In the green treemap the rectangles are arranged according to the number of public libraries falling within each expenditure range, left to right as described above. However, this order does not apply to the bar chart appearing below the interactive version of the treemap. That bar chart is instead sorted by the category ranges low to high.

The largest rectangle in the treemap is the $50K or less category. Hovering the pointer over the $50K or less rectangle in the interactive chart or looking at the corresponding bar in the bar chart shows this category’s percentage as 21.1%. Similarly, 16.1% of public libraries fall under the next-largest rectangle which represents the $400K – $999.9K category. And the categories with the third and fourth largest rectangles, $1.0M – $4.9M and $100K – $299.9K, account for 15.4% and 14.7% of the total number of libraries. (The complete data appear in the table above.)

This next treemap (below in blue) depicts population data for each expenditure category. To see detailed figures click on the chart. (Again, a bar chart appears below the treemap there.) Hover the pointer over the top left rectangle (the 1.0 million to $4.9 million category) of the interactive treemap. Notice that this category serves the highest population amount, 88.4 million or nearly 29% of the total U.S. population served by public libraries. Next is the $10.0 million to $49.9 million group, the rectangle just below. Libraries in this category served 83 million or 27% of the population in 2011.


Population Served by Expenditure Group
Click to view larger interactive chart.

Now the question is, how do these two measures—U.S. public library counts and population served—relate to each other? The next bar chart offers an answer:


Click to view larger interactive chart.

Again, click on the bar chart to see the interactive version. Then, click on the legend (Libraries / Population Served) to highlight one set of bars at a time. You’ll see that from left to right the libraries percentages (green bars) drop, remain fairly level, and then drop again. The population served percentages (blue bars) swoop up from left to right to the $1.0 million to $4.9 million category, step down, up, and then down again.

These trends are not surprising since we know that the smallest libraries serve the smallest communities on the smallest budgets. And that these communities are very numerous. Likewise, the largest libraries serve the largest communities, which are few in number. But it is surprising that the $1.0 million to $4.9 million category serves as large of a swath of the population as it does.
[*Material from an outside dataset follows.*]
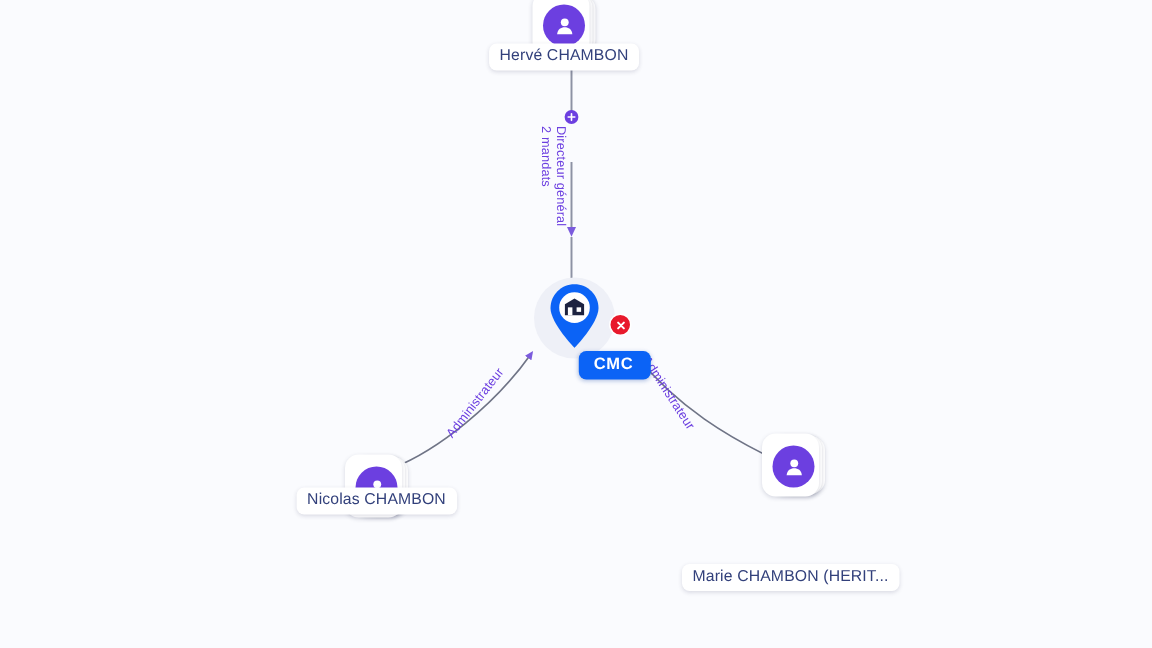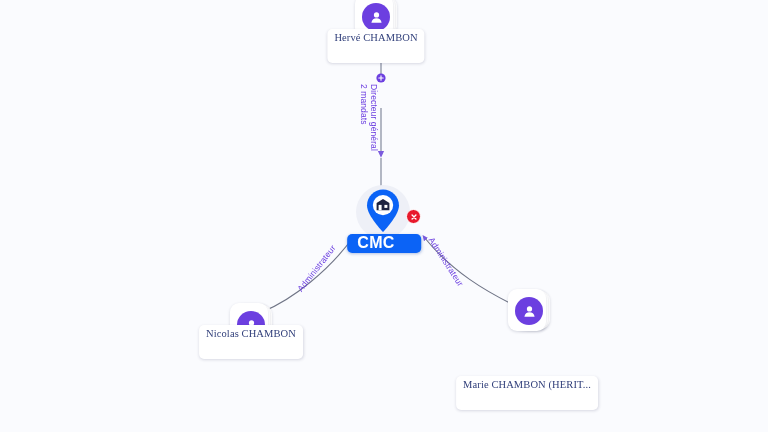"Hervé CHAMBON" .node-label { font-family: Liberation Serif, serif -> none; padding: 2px 7px 19px 7px -> 2px 7px 3px 7px }
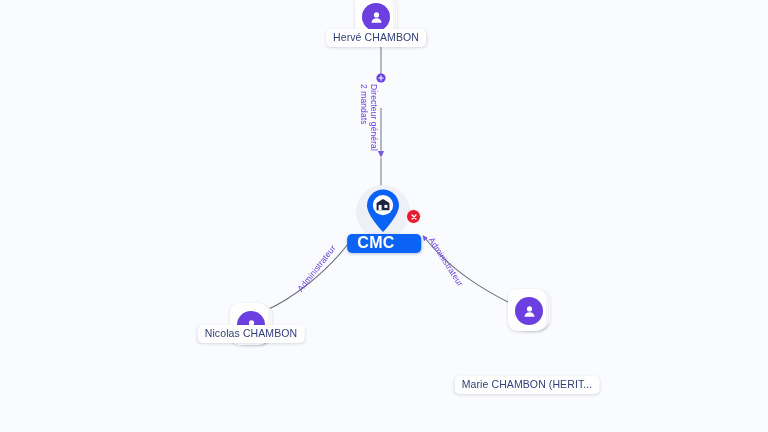"CMC" .company-chip { font-size: 16px -> 11px; margin-left: none -> 26px; padding: 2px 26px 3px 10px -> 2px 12px 3px 10px }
And that the next highest libraries expenditure-wise, the $5.0 million to $9.9 million group, does not keep up with this first group. (I’m curious about why this would be the case.)

In a moment I’ll get to other key measures for this spectacular $1.0 million to $4.9 million category of libraries. But first I thought I would lay out the population data differently by looking at how libraries are distributed independent of library expenditures. Just as a reminder of how it works. The chart below shows the distribution of public libraries among 11 population categories labeled on the horizontal axis. Adding up the percentages for the left 5 bars, you see that 77% of public libraries serve communities with less than 25,000 population. Note in the bar chart (and treemap in the interactive version) that the 10K to 24.99K population group contains the most libraries.5


Distribution of Population Served
Click to view larger interactive chart.

Okay. Now lets look at total operating expenditures by expenditure category in the purple chart here:


Total Expenditures by Expenditure Category
Click to view larger interactive chart.

In this chart the two left-most rectangles look identical in size, don’t they? Click on the interactive version and you can see that the $10 million to $49.9 million and the $1.0 million to $4.9 million groups each account for more than $3 billion in annual public library operating expenditures. And their expenditure levels are nearly equal. The $10 million to $49.9 million group outspends the $1.0 million to $4.9 million group only by 1.2% ($38 million).

Where service provision is concerned, however, the $1.0 million to $4.9 million libraries shine. First, as seen in the interactive version of the chart below, their 2011 total visits surpassed the $10 million to $49.9 million group by 2% or 18 million. Granted, if we were to combine all libraries with expenditures exceeding $10 million into a single category, that category would win out. But the point here is that the 1,424 members of the $1.0 million to $4.9 million group are able to generate library services at nearly the same level as the largest urban libraries in the country. Without a doubt, the productivity of these moderate size libraries is substantial.


Total Visits by Expenditure Category
Click to view larger interactive chart.

On circulation, however, the $10 million to $49.9 million libraries out-perform the $1.0 million to $4.9 million group. The former group accounts for 4% more of total U.S. public library circulation than the latter. These larger libraries account for 31.6% of all circulation nationwide, compared to the $1.0 million to $4.9 million group which accounts for 27.6%. (Click on the gray chart below to view these and other figures.)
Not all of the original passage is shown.